Re: [R] Practical Data Limitations with R
Dear Jeff, R works fine for 22 rows that i tested on a home PC with XP . Memory is limited to hardware that you have. I suggest beefing up RAM to 2 GB and hard disk space and then working it out. I evaluated R too on my site www.decisionstats.com and I found it comparable if not better to SPSS , SAS. As a beginner , and in corporate projects try using the *GUI* R Commander or the *Data Mining GUI Rattle *, its faster and will help you skip some steps, you can also look at code generated side by side to learn the language. I am not sure on the server client version, but that should work too .. Also look at the book http://oit.utk.edu/scc/RforSASSPSSusers.pdf that helps you as a reference guide. Rest of details are on my site www.decisionstats.com Also *try the software WPS* http://www.teamwpc.co.uk/products/wps, which uses SAS language and provides the same functionality at 10-20 % of cost for millions of rows.
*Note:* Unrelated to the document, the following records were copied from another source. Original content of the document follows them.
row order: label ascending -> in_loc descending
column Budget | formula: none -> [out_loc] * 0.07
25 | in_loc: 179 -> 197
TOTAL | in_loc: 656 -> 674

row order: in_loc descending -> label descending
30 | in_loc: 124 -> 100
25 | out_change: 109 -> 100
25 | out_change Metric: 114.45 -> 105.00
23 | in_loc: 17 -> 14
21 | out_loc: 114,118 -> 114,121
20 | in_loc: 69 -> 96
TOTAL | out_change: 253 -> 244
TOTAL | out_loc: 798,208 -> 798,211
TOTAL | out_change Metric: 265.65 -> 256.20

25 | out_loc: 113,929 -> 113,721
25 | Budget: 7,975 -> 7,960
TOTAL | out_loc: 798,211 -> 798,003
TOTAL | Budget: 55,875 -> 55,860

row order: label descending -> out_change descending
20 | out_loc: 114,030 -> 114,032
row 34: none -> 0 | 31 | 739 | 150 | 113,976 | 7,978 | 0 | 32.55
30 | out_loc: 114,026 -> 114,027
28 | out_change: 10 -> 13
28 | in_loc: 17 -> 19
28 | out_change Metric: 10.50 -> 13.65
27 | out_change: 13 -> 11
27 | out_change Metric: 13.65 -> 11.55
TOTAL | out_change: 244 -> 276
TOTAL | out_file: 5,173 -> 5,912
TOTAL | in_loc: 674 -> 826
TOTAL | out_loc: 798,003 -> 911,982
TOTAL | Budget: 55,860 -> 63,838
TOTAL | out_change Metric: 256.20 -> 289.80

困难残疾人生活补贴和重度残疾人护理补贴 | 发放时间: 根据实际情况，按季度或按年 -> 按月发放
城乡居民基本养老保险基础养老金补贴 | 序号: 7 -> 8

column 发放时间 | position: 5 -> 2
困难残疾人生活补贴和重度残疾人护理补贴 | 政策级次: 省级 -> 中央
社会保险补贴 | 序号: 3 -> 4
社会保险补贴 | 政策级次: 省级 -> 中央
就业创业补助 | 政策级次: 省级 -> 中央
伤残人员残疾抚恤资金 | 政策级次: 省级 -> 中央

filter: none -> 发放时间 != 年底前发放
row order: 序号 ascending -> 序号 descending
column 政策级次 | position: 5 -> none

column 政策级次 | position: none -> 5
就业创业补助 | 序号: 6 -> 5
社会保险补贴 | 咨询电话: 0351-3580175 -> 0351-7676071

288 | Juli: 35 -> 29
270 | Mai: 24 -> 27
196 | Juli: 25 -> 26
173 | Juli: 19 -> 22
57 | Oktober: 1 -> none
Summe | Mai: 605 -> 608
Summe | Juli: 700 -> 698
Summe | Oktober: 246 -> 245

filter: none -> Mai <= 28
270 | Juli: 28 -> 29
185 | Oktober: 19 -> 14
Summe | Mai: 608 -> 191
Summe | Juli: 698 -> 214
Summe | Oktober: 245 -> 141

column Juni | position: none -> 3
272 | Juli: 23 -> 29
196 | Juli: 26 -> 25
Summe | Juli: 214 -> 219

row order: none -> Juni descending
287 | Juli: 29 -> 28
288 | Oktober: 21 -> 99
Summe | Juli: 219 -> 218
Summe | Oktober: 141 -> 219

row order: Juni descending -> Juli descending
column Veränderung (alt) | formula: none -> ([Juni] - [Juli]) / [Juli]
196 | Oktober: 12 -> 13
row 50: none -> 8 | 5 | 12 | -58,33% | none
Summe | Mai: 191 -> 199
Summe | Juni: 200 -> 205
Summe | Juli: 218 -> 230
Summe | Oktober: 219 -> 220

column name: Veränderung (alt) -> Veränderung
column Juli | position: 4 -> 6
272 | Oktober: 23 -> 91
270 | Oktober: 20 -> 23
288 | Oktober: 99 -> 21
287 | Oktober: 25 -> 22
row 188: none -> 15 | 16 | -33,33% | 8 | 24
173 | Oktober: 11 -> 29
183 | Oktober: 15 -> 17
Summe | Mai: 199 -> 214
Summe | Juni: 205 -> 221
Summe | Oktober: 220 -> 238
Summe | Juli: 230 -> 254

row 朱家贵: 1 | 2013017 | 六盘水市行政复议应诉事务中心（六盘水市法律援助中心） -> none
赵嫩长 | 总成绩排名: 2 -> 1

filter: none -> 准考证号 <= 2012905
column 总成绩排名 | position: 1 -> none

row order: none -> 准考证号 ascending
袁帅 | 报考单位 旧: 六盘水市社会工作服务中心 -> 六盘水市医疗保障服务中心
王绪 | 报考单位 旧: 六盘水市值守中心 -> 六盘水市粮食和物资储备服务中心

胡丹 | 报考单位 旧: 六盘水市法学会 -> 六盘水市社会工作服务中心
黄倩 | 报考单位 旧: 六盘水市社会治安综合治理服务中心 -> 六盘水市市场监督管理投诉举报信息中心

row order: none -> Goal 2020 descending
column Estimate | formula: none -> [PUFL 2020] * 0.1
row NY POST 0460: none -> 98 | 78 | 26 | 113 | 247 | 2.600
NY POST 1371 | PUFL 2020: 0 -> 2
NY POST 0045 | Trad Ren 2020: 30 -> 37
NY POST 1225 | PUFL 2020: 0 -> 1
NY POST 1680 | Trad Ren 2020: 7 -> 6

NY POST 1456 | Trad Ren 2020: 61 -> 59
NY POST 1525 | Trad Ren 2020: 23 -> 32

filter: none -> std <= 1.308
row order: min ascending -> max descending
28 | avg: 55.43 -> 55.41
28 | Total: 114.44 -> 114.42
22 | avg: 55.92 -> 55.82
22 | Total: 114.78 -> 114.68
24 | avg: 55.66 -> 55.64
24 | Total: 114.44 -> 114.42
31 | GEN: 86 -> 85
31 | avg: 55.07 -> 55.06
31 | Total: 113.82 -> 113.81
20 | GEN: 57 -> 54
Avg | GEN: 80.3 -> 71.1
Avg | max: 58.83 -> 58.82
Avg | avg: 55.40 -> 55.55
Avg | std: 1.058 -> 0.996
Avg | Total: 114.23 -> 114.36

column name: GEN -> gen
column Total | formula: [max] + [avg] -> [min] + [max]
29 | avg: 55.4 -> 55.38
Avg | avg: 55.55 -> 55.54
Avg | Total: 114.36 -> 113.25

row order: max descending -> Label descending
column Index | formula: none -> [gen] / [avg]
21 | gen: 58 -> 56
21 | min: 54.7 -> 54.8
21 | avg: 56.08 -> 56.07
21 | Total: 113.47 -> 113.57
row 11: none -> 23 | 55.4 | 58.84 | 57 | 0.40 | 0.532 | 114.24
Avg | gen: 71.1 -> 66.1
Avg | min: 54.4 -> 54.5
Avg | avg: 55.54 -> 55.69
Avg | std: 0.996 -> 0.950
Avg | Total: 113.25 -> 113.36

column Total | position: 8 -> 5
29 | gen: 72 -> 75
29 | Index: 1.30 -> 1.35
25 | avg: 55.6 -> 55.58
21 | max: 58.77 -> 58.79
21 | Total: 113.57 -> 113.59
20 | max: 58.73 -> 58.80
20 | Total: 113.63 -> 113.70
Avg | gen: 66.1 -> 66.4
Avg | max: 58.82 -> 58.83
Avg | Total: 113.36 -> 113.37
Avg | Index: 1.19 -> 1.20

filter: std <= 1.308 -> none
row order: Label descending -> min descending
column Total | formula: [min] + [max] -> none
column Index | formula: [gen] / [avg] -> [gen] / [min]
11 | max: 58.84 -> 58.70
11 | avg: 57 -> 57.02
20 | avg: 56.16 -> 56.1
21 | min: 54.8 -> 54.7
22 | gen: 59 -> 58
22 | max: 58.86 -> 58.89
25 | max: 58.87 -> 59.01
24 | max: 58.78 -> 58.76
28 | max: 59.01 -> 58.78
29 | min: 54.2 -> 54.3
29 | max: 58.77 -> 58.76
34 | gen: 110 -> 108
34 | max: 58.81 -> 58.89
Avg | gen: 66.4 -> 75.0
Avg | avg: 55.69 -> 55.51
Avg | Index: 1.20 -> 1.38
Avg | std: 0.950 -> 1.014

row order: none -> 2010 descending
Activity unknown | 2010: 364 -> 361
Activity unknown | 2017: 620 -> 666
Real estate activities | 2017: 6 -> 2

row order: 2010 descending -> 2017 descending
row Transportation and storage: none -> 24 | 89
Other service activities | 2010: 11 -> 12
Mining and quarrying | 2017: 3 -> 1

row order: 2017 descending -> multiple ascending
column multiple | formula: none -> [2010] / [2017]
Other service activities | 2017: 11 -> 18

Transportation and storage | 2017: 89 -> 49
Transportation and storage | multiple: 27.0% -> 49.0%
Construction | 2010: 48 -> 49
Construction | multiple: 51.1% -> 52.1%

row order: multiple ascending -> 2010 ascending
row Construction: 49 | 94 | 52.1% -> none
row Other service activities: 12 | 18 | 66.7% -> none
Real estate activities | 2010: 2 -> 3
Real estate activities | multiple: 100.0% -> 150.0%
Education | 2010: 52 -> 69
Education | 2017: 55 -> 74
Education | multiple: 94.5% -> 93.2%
Hope this helps, Ajay On Tue, Apr 8, 2008 at 7:56 PM, Jeff Royce [EMAIL PROTECTED] wrote: We are new to R and evaluating if we can use it for a project we need to do. We have read that R is not well suited to handle very large data sets. Assuming we have the data prepped and stored in an RDBMS (Oracle, Teradata, SQL Server), what can R reasonably handle from a volume perspective? Are there some guidelines on memory/machine sizing based on data volume? We need to be able to handle Millions of Rows from several sources. Any advice is much appreciated. Thanks. [[alternative HTML version deleted]] __ R-help@r-project.org mailing list https://stat.ethz.ch/mailman/listinfo/r-help PLEASE do read the posting guide http://www.R-project.org/posting-guide.html and provide commented, minimal, self-contained, reproducible code. [[alternative HTML version deleted]] __ R-help@r-project.org mailing list https://stat.ethz.ch/mailman/listinfo/r-help PLEASE do read the posting guide http://www.R-project.org/posting-guide.html and provide commented, minimal, self-contained, reproducible code.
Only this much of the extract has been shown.